Decreases in hepatokine Fetuin-A levels are associated with hepatic hypoperfusion and predict cardiac outcomes in patients with heart failure

Background: Interactions of the heart and the liver remain to be fully understood in the pathophysiology of heart failure (HF). Hepatokines are proteins synthesized and secreted from the liver and regulate systemic metabolisms of peripheral tissues. This study sought to clarify the clinical relevance of hepatokine Fetuin-A in patients with HF.

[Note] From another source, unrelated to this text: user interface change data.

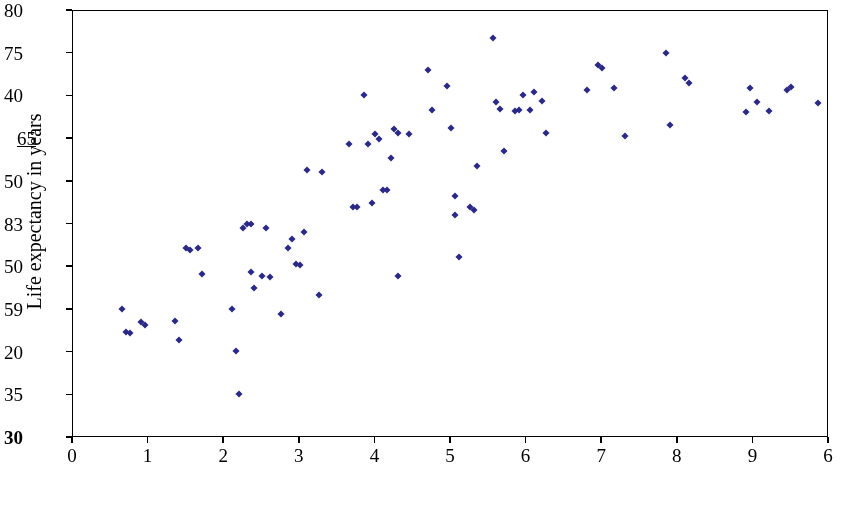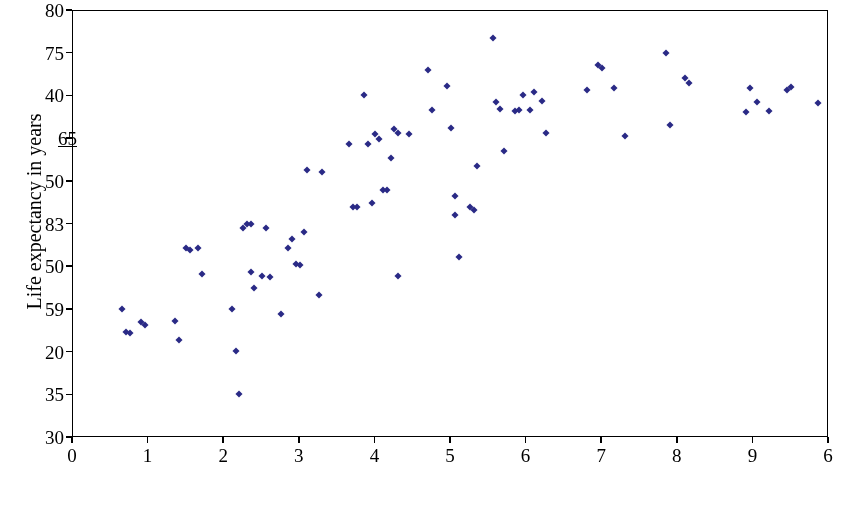--- a/index.html
+++ b/index.html
@@ -54,7 +54,6 @@
     white-space: nowrap;
   }
   .ytick {
-    text-align: right;
     width: 60px;
   }
   .xtick {

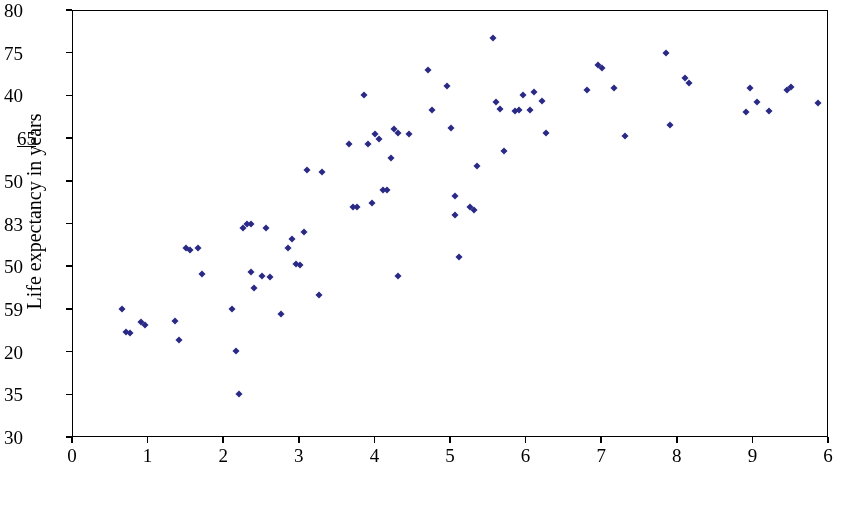--- a/index.html
+++ b/index.html
@@ -179,7 +179,7 @@
   </div>
 
   <div id="ytick-layer">
-      <div class="tick-label ytick" style="left: 4px; top: 428px;">30</div>
+      <div class="tick-label ytick" style="left: 4px; top: 428px; font-weight: bold;">30</div>
       <div class="tick-mark" style="left: 66px; top: 436.2px; width: 6px; height: 1.6px;"></div>
       <div class="tick-label ytick" style="left: 4px; top: 385.3px;">35</div>
       <div class="tick-mark" style="left: 66px; top: 393.5px; width: 6px; height: 1.6px;"></div>

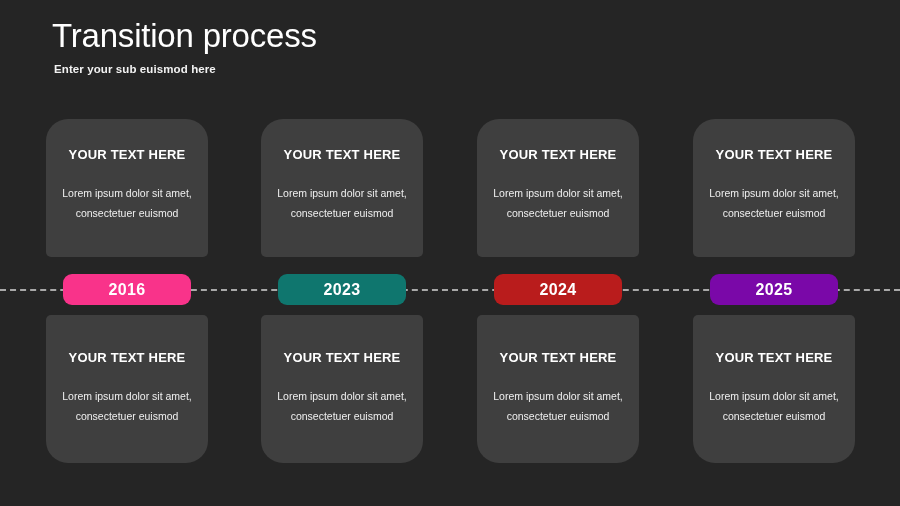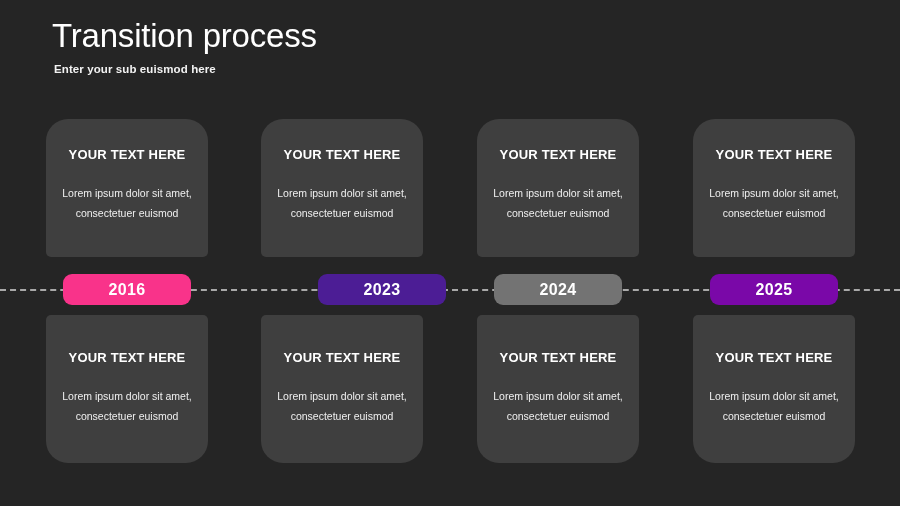--- a/index.html
+++ b/index.html
@@ -156,7 +156,7 @@
       <div class="card-heading">YOUR TEXT HERE</div>
       <div class="card-body">Lorem ipsum dolor sit amet, consectetuer euismod</div>
     </div>
-    <div class="year-badge" style="background: #4c1d95; margin-left: 40px;">
+    <div class="year-badge" style="background: #0f766e;">
       <span>2023</span>
     </div>
     <div class="card card-bottom">

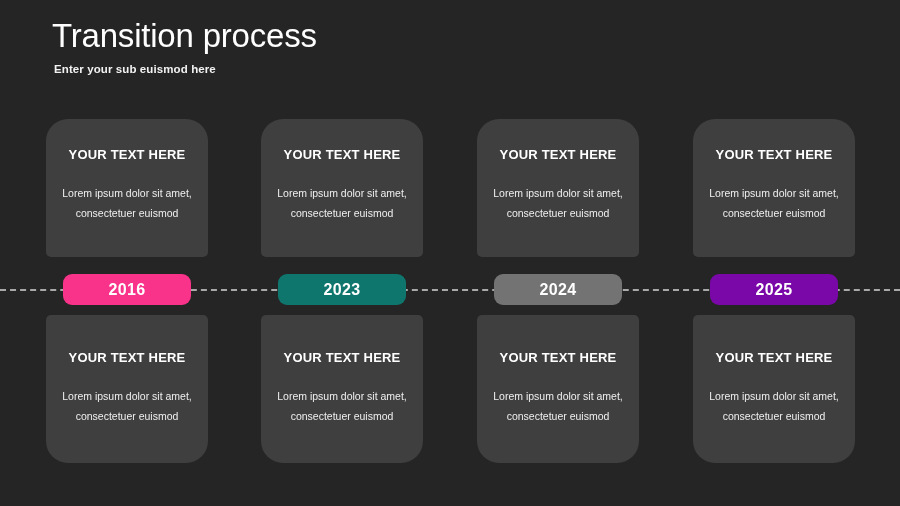--- a/index.html
+++ b/index.html
@@ -170,7 +170,7 @@
       <div class="card-heading">YOUR TEXT HERE</div>
       <div class="card-body">Lorem ipsum dolor sit amet, consectetuer euismod</div>
     </div>
-    <div class="year-badge" style="background: #737373; justify-content: center;">
+    <div class="year-badge" style="background: #b91c1c; justify-content: center;">
       <span>2024</span>
     </div>
     <div class="card card-bottom">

Methods and results: We enrolled 217 participants including 187 hospitalized patients with HF and 30 control subjects who were sought with a comparable age- and sex profile and who had never had HF or structural cardiac abnormalities. First, we examined the levels of Fetuin-A and found that its levels were significantly lower in patients with HF than in the controls. Next, HF patients were categorized into four groups based on hepatic hemodynamics assessed by abdominal ultrasonography which determines liver hypoperfusion by peak systolic velocity (PSV) of the celiac artery and liver stiffness by shear wave elastography (SWE). Fetuin-A levels were significantly decreased in HF patients with liver hypoperfusion compared to those without, but were not different between HF patients with and without elevated liver stiffness. Correlation analysis revealed that circulating Fetuin-A was positively correlated with PSV of the celiac artery but not with SWE of the liver. Kaplan-Meier analysis demonstrated that HF patients with lower Fetuin-A levels were significantly associated with increased adverse outcomes including cardiac deaths and decompensated HF.

Conclusions: Liver-derived hepatokine Fetuin-A may be a novel target involved in the cardio-hepatic interactions, as well as a useful biomarker for predicting the prognosis in patients with HF.